Shane Murray contributed to this article.
My co-founder has been all-in on data contracts from the start.
For those unfamiliar with the hottest emerging data engineering concept of 2022, data contracts are designed not just to fix, but prevent data quality issues that arise from unexpected schema changes and data swamps.
We wrote an introduction guide with more detail, but essentially data contracts involve working with data consumers to develop the schema and semantic requirements for production grade data pipelines and then delivering that data pre-modeled to the data warehouse.
In Barr’s view, this new data quality paradigm helps data engineering teams better align with the business by bringing data consumer requirements front and center. She places tremendous weight on the voice of the customer.
I don’t think she is wrong, but for me, a past and present software engineer, there are three open questions that still need to be answered to determine if data contracts will be a silver bullet or a false panacea.
Table of Contents
- Question #1: Can you find the right balance of incentives?

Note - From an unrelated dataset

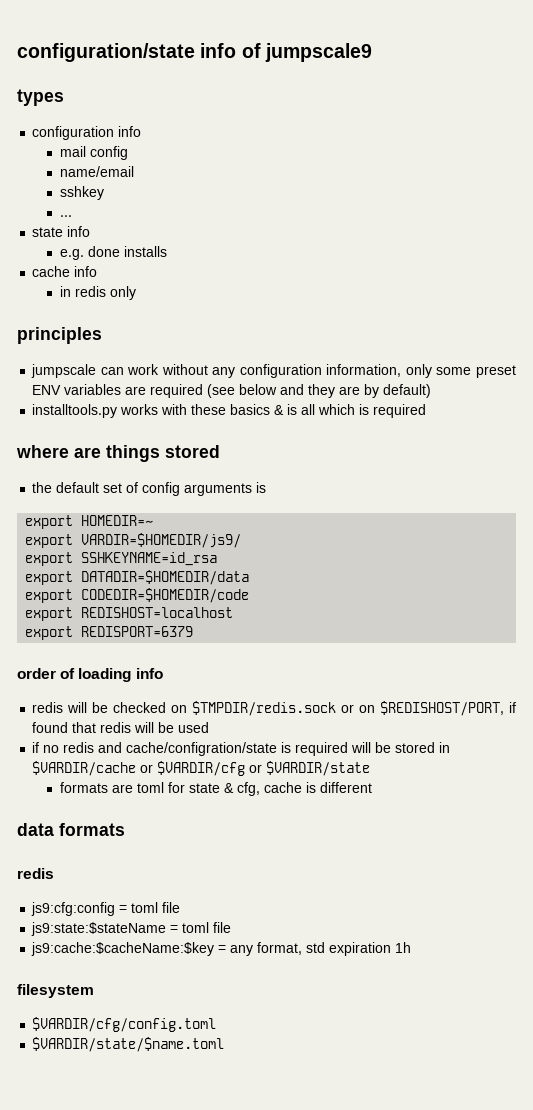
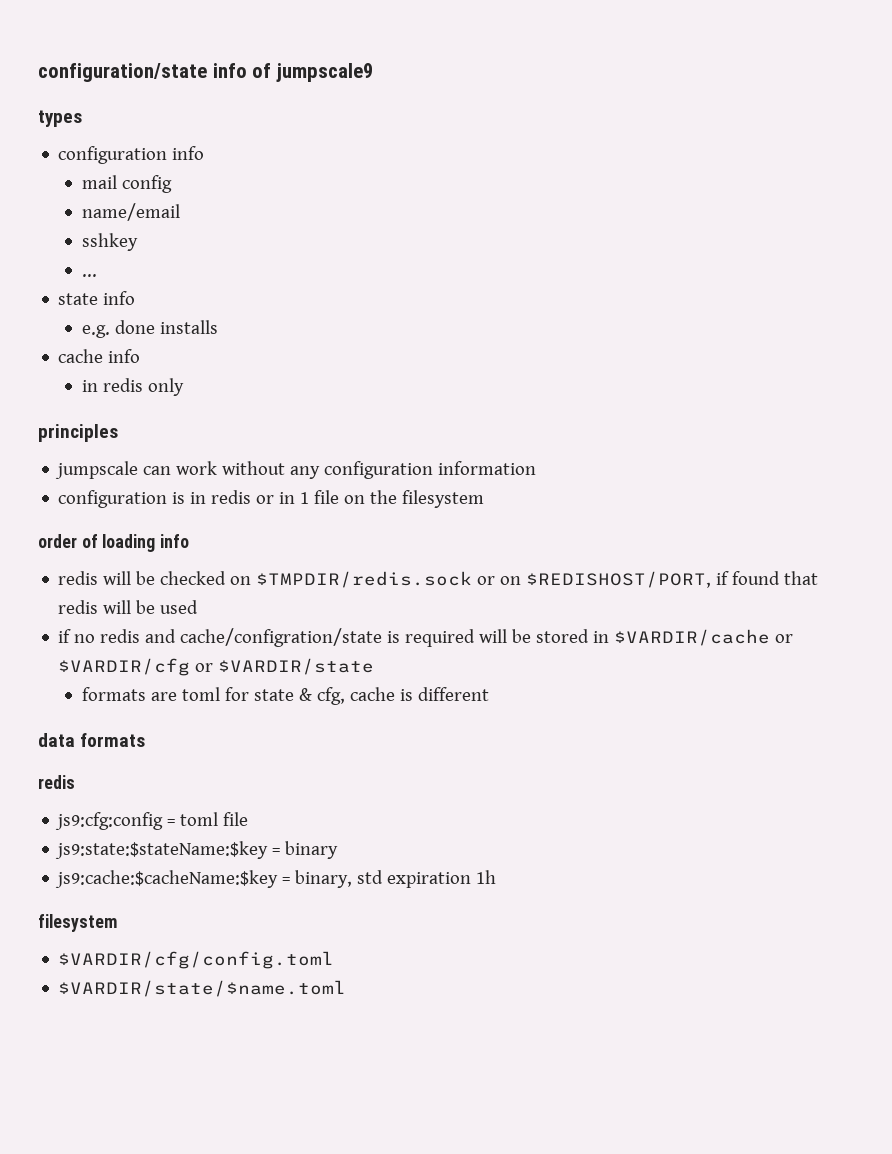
[326,364,517,378] [32,384,432,398] [32,404,427,418] [16,445,220,462] [32,482,267,496] [25,515,154,529] [25,533,242,548] [25,552,218,566] [25,570,250,585] [25,588,250,603] [25,607,234,621] [25,626,194,640] information, only some preset ENV variables are required (see below and they are by default) // installtools.py works with these basics & is all which is required // where are things stored // the default set of config arguments is // export HOMEDIR=~ // export VARDIR=$HOMEDIR/js9/ // export SSHKEYNAME=id_rsa // export DATADIR=$HOMEDIR/data // export CODEDIR=$HOMEDIR/code // export REDISHOST=localhost // export REDISPORT=6379 -> [438,461,537,475] [58,490,485,508] information // configuration is in redis or in 1 file on the filesystem
[31,922,232,936] js9:state:$stateName = toml file -> [55,841,339,859] js9:state:$stateName:$key = binary
[230,942,303,956] any format, -> [295,870,353,888] binary,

- Question #2: Can you get people to slow down?
- Question #3: Can data consumers accurately predict and express their requirements?
- Ultimately, I’m cautiously optimistic for the future of data contracts
Question #1: Can you find the right balance of incentives?
Incentives drive human behavior. Heavy handed top down mandates can work as well, but enforcing unnatural behavior always comes with a high cost to morale, efficiency, and executive focus.
It’s much more effective to have an answer to the age-old question, “what’s in it for me?”
The answer is pretty apparent for data engineers who would no longer need to scramble every time an unexpected schema change ruptures a key data pipeline. For other members of the data team–the power data consumers in data science and analysis roles–the advantages of higher quality data in a better organized data warehouse are also clear.
But what’s in it for those owning and managing the services producing the data? The software engineers? The Salesforce admins? In most organizations today not only are the incentives not aligned, but there are massive organizational silos and disparate reporting structures.
Data engineering and software engineering teams are almost always isolated from one another, and the reality is too often data (and data engineering) is a second class citizen. This is because traditionally data was solely leveraged for BI tools, done offline, and didn’t drive the business, at least not to the same extent.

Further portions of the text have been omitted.